Standard procedure for pastel paintings is to start on a mid-value background, put in your darkest darks, then your lightest lights which gives all three values.
This painting was done on an illustration board called Midnight Blue which provides the darkest darks of the painting, and sets a dramatic mood.
Compositionally speaking, the long narrow format and the Midnight Blue background do most of the “work.” The clouds themselves and the foreground flora set the “place.” The diagonal of the clouds takes one’s eye from the upper left toward the horizon, which then picks up the foreground. Notice on the horizon line is the very lightest light of the painting silhouetting the mountains and giving depth. The tallest saguaro on the left leads the eye back up to the sky, creating a circular motion that allows the viewer to take in the whole painting.
Doing clouds in any medium can be fun because they can take any number of shapes, forms, or directions and still look legitimate.

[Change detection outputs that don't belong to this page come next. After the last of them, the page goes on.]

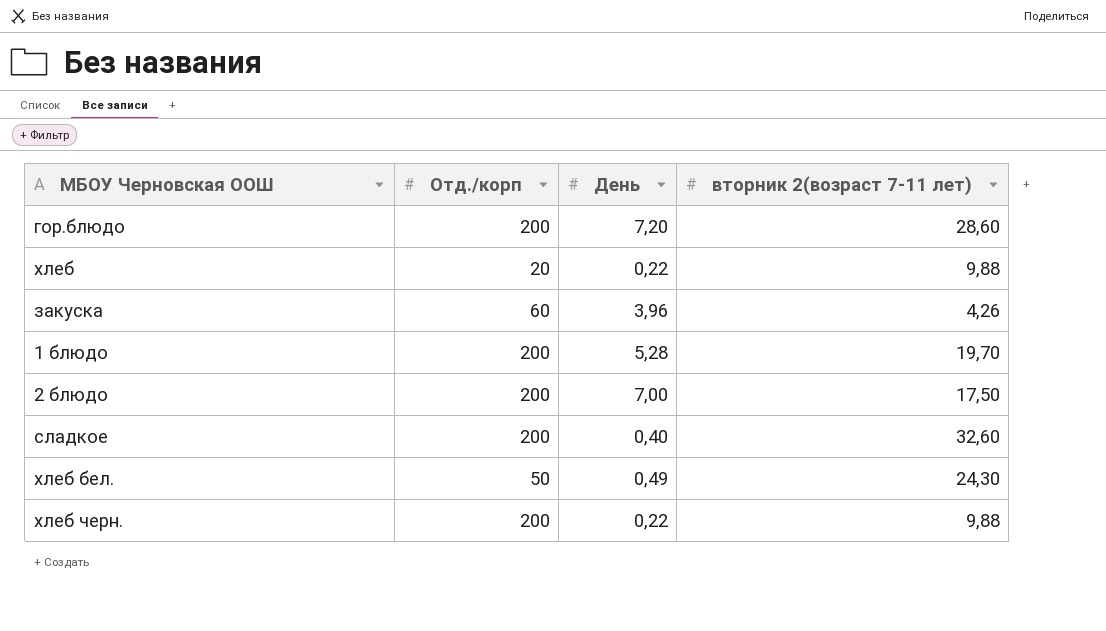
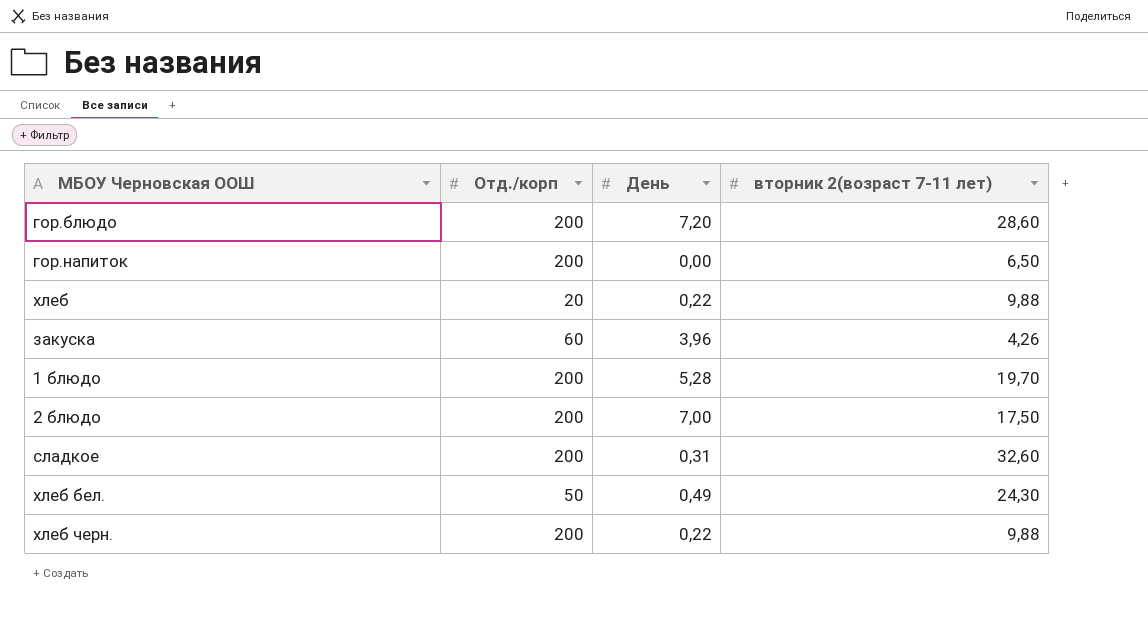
row гор.напиток: none -> 200 | 0,00 | 6,50
сладкое | День: 0,40 -> 0,31

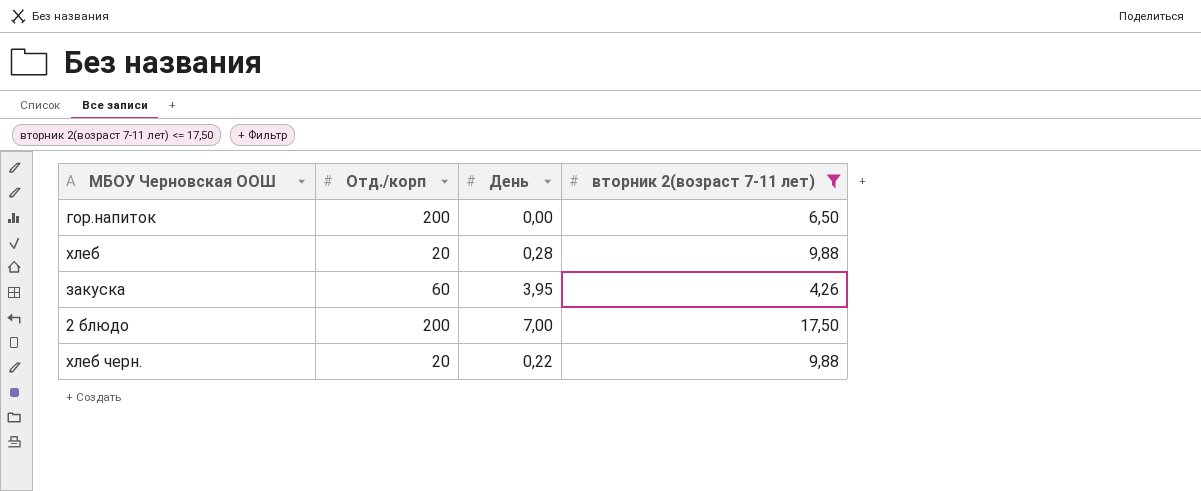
filter: none -> вторник 2(возраст 7-11 лет) <= 17,50
хлеб | День: 0,22 -> 0,28
закуска | День: 3,96 -> 3,95
хлеб черн. | Отд./корп: 200 -> 20

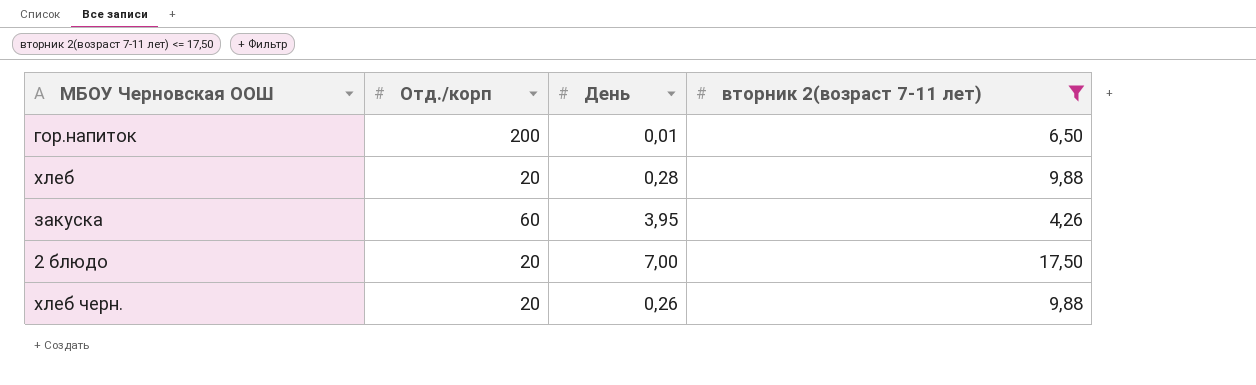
гор.напиток | День: 0,00 -> 0,01
2 блюдо | Отд./корп: 200 -> 20
хлеб черн. | День: 0,22 -> 0,26

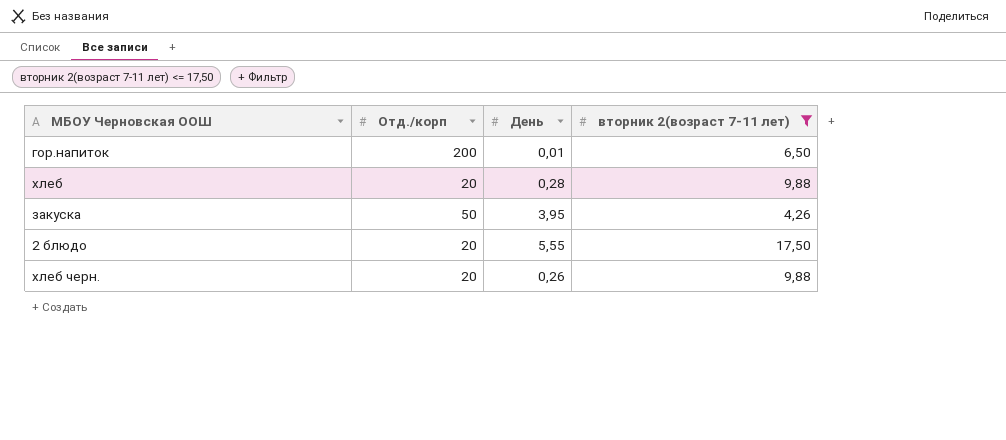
закуска | Отд./корп: 60 -> 50
2 блюдо | День: 7,00 -> 5,55

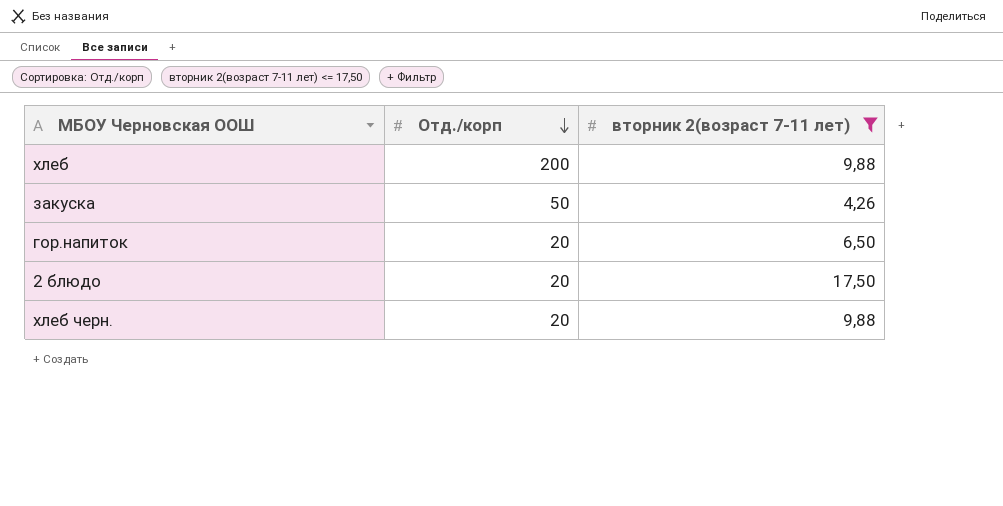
row order: none -> Отд./корп descending
column День | position: 3 -> none
хлеб | Отд./корп: 20 -> 200
гор.напиток | Отд./корп: 200 -> 20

Painting Depiciting Desert Backlight
Depicting desert backlight
This is a transparent watercolor painting on cold press wc paper. The color scheme is warm. Notice the sky is yellow not blue because the sun is low down and filling the horizon. The veriticals of the saguaro are dark silhouettes against a bright yellow sky with a golden glow along the edges. The mountains of the background are light blue because the atmosphere washes out the intensity of the color.
To begin, an underpainting is done, bright colors wet-in-wet (with no hard edges) which is allowed to dry. Then gradually one layers the images of the mountains, bushes, foreground elements (wash on dry), then finally the dark vertical shillouettes crossing the skyline.
In terms of composition, the format is a long-narrow horizontal to give a panoramic effect. The distant mountains stop the action at the horizon line. The midground and foreground are filled with desert palo verde, mesquite, and low grasses. The saguaros become the center of interest with the large ones in foreground and smaller ones receding into the distance.
Petroglyphs: Masking Lesson
A (rock art) painting owned by my niece.
Given that this is a transparent watercolor, the white images of the petroglyphs have to be planned for in advance because the white of the paper has to be saved. This can be done one of two ways, using a mask/masking fluid or painting around the whites.
In this painting the petroglyph images were masked out first. Once the masking has thoroughly dried then the underpainting washes of color are laid on top of the masking (which is nearly invisible at this point). Once that paint has dried, one rubs off the maskit and the images appear again on top of the soft blended colors of the background.
Another example of the use of maskit. The design assignment was “RED” as subject matter.